╭─ INPUT DATA
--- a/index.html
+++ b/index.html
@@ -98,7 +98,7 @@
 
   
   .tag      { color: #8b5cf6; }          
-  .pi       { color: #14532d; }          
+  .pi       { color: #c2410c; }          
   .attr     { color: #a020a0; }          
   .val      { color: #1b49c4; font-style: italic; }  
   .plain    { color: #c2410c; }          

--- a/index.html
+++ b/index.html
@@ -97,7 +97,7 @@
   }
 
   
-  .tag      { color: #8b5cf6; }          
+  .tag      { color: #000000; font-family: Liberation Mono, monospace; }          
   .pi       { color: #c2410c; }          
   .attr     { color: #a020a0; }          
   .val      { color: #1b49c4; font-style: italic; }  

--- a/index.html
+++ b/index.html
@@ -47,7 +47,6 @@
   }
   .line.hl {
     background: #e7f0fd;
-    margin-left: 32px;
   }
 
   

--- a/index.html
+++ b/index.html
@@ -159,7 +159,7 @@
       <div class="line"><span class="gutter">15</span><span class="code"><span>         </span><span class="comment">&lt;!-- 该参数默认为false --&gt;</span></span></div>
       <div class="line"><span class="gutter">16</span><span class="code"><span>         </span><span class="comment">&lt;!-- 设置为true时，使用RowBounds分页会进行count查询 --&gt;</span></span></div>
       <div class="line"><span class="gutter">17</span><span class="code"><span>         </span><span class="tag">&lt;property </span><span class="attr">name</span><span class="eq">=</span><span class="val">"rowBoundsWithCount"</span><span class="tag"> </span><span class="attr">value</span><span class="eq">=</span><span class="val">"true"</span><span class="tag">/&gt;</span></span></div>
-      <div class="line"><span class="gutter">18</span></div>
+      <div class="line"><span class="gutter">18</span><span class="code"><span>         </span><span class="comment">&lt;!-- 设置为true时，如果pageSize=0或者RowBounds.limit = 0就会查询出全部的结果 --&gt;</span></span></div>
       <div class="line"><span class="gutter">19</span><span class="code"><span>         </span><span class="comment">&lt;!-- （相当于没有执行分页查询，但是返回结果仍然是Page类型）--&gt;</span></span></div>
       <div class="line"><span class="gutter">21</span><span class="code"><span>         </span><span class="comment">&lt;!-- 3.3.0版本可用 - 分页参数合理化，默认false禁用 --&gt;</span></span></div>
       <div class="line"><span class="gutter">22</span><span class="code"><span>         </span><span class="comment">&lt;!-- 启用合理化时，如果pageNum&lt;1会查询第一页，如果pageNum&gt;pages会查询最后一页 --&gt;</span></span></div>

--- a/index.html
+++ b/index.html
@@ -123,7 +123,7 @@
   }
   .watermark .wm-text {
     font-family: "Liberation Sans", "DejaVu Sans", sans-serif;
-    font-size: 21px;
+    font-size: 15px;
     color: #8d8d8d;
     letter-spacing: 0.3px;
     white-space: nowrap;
╰─
╭─ INPUT DATA
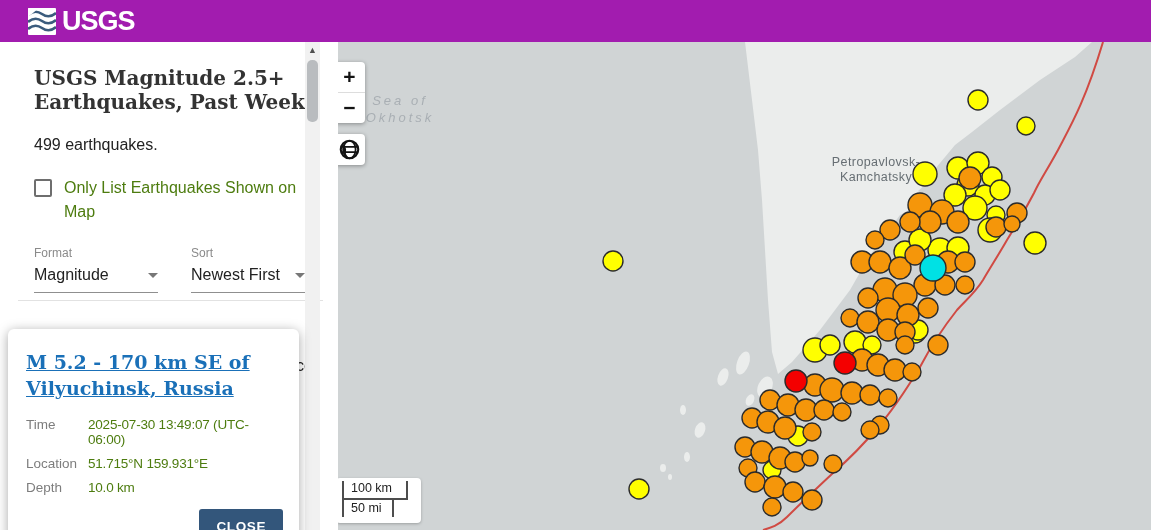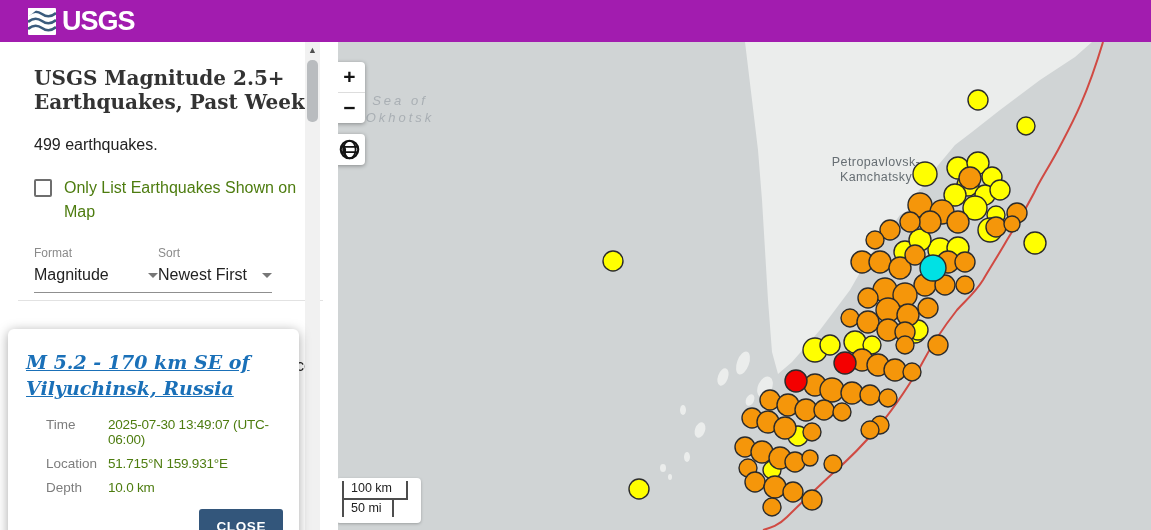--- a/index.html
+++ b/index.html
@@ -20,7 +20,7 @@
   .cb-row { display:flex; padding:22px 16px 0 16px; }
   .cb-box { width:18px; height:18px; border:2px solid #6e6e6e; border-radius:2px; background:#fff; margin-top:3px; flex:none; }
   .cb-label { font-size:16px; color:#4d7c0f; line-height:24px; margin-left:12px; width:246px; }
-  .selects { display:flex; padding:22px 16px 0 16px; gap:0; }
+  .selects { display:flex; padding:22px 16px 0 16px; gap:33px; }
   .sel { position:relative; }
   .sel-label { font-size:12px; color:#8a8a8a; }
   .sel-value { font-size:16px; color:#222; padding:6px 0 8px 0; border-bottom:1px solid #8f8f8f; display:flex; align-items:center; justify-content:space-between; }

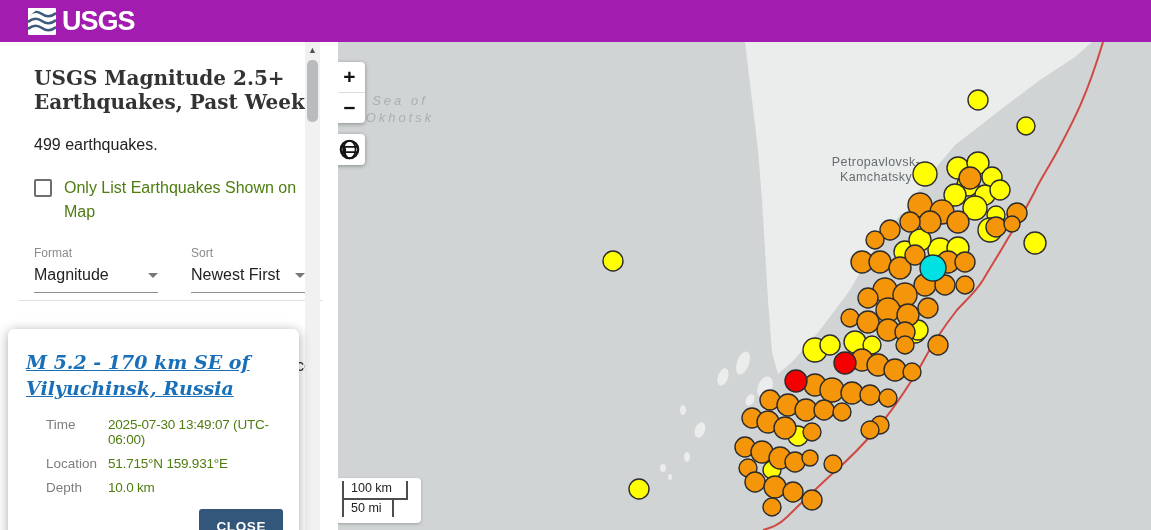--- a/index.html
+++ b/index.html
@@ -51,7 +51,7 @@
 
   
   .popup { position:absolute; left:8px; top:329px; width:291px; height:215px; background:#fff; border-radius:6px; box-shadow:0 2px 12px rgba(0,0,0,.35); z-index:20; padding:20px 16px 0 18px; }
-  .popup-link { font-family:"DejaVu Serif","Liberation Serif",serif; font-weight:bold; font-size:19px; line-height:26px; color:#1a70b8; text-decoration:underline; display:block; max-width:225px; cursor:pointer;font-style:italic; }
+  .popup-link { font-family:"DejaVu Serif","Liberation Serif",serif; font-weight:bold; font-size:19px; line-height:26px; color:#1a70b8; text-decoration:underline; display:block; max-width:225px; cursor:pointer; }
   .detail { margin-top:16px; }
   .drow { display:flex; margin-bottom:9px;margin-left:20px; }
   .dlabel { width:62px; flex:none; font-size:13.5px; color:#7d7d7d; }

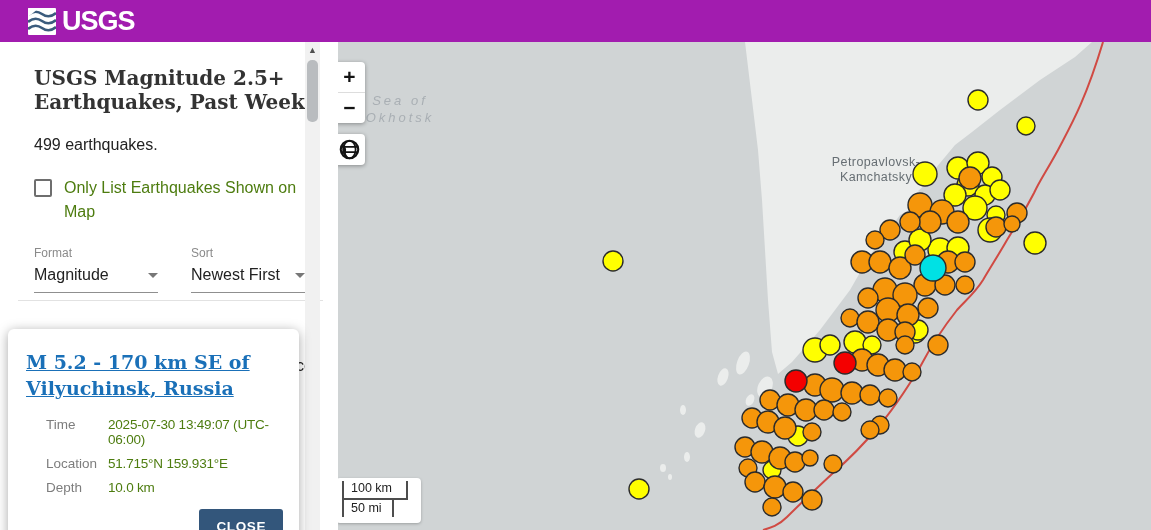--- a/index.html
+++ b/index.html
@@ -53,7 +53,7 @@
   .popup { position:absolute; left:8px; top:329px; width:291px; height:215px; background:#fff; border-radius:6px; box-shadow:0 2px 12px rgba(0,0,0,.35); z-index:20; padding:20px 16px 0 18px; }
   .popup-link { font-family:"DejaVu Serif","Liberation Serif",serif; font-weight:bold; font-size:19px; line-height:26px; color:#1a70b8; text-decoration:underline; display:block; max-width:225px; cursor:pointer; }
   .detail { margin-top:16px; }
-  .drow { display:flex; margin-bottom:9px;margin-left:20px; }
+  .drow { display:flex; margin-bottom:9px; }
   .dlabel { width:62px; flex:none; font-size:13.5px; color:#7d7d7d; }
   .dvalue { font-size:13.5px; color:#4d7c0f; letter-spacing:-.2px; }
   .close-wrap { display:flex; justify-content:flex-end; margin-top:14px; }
╰─
╭─ INPUT DATA
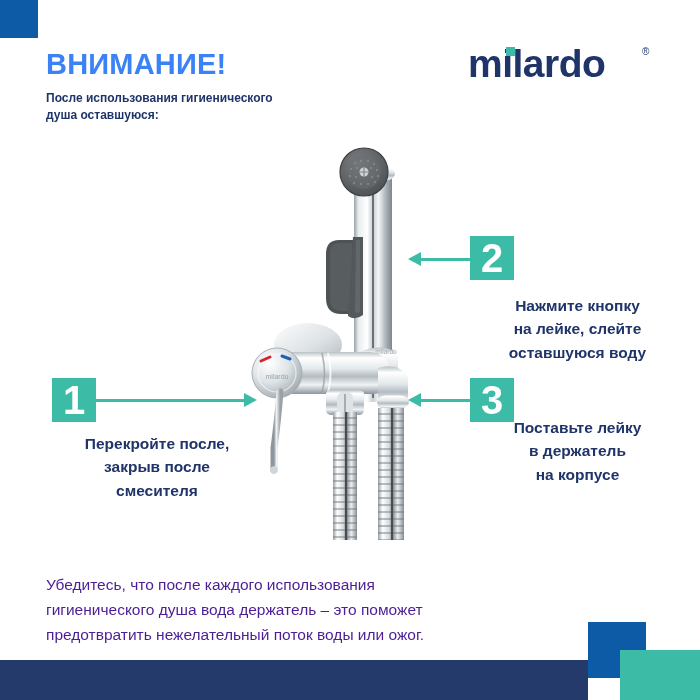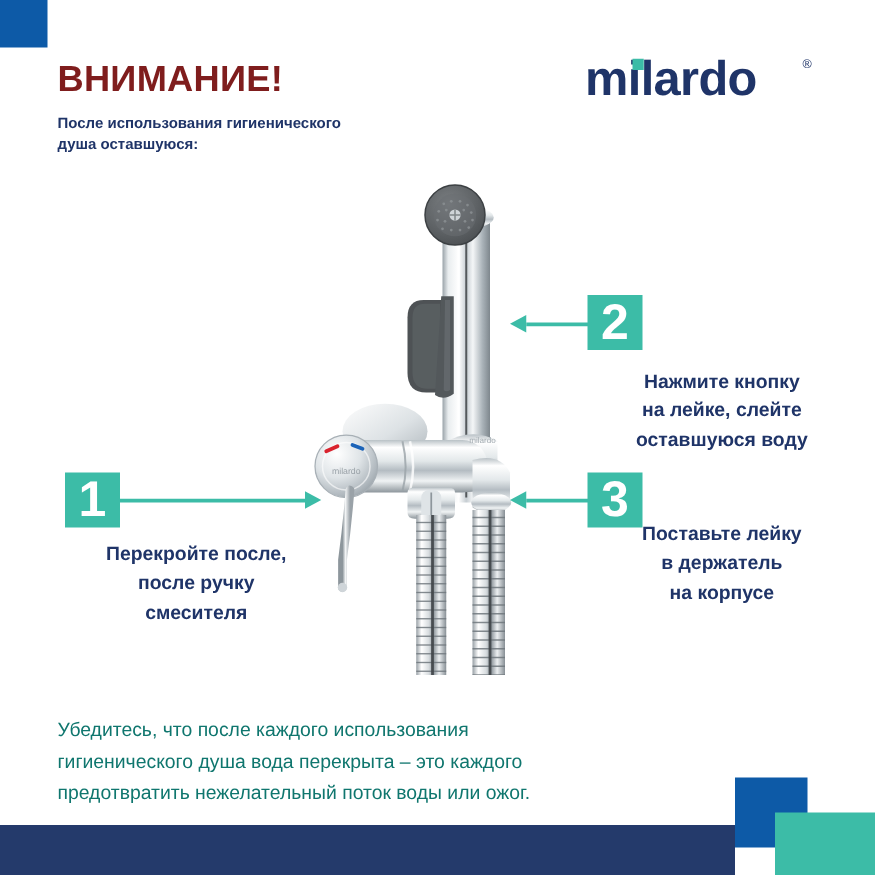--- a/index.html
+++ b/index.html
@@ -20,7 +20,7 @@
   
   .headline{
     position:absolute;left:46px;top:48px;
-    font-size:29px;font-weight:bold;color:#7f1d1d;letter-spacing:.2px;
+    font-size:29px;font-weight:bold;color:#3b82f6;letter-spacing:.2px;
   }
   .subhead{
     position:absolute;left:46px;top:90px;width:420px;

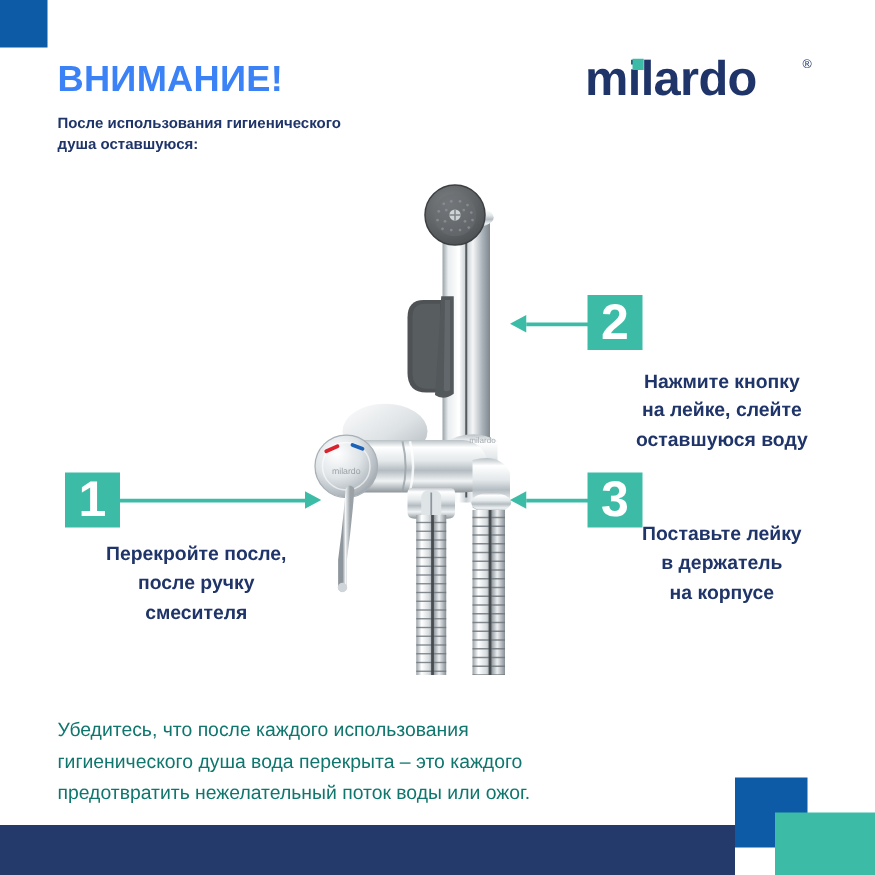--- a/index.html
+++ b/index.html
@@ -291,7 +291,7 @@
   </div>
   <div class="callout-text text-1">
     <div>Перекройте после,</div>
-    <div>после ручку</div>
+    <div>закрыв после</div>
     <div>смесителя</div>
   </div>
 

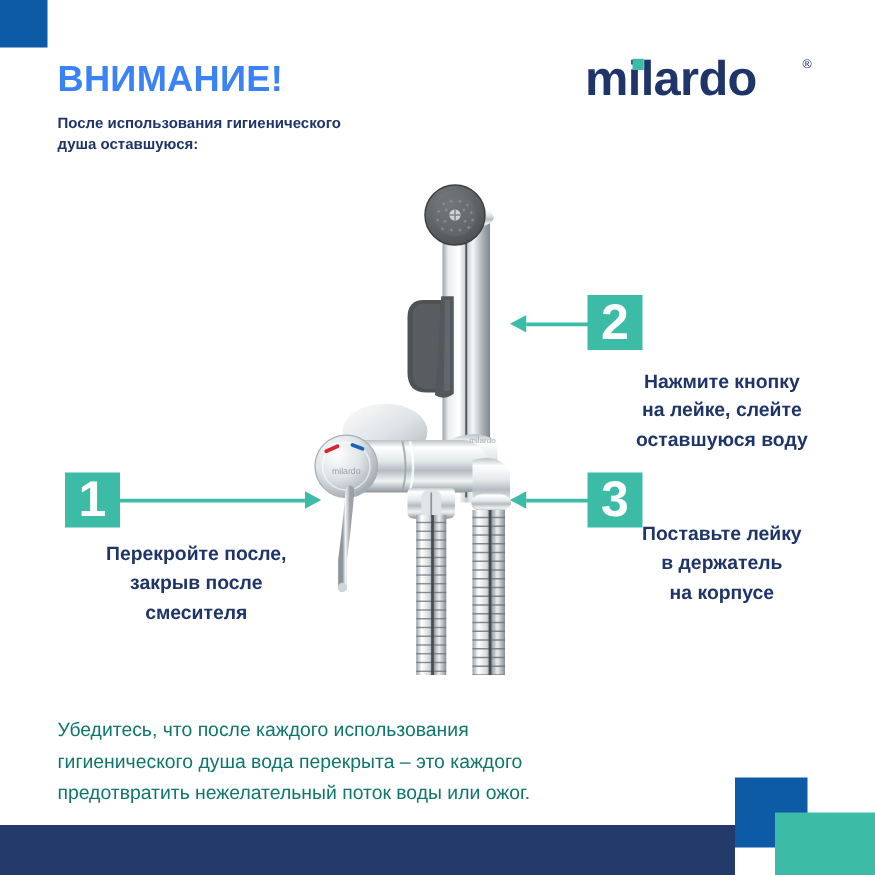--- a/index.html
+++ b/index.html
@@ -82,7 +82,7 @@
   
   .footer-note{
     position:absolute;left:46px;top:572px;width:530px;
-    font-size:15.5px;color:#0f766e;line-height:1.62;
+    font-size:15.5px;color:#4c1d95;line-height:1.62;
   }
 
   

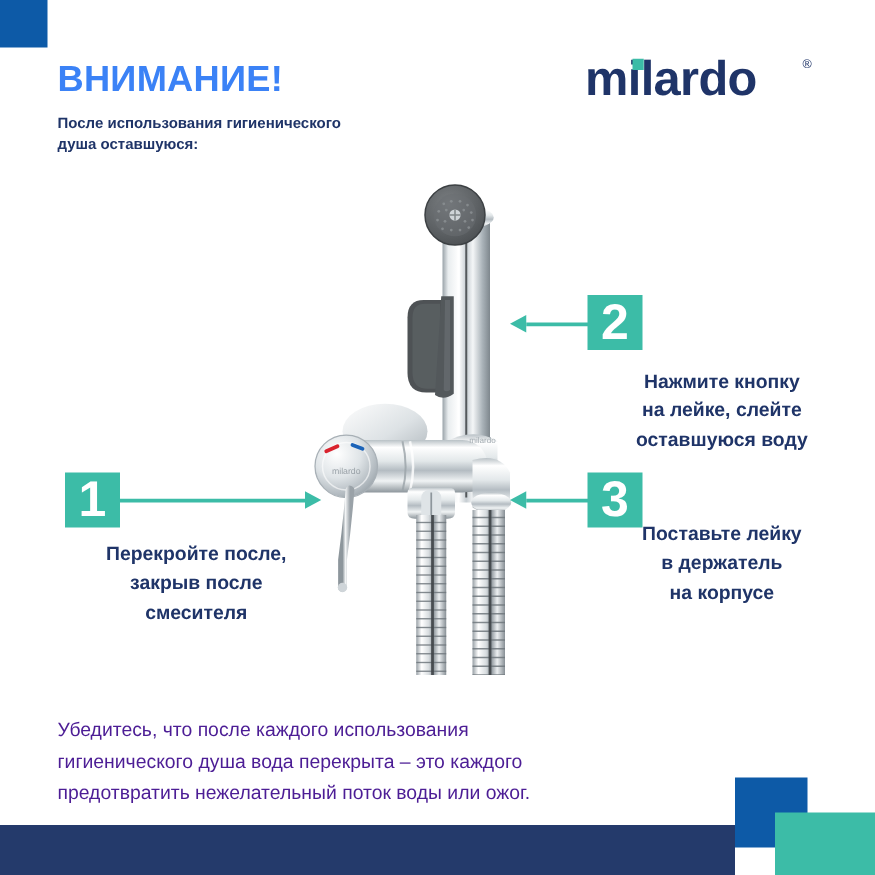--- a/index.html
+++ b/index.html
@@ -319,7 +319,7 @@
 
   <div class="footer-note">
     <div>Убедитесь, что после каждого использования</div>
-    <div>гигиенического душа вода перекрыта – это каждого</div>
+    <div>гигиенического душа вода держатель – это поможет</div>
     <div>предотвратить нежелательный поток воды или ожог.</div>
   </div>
╰─
Using the listing above, return all lines where the word "drow" occurs.

## SOLUTION FOR THIS PROBLEM
   .drow { display:flex; margin-bottom:9px;margin-left:20px; }
-  .drow { display:flex; margin-bottom:9px;margin-left:20px; }
+  .drow { display:flex; margin-bottom:9px; }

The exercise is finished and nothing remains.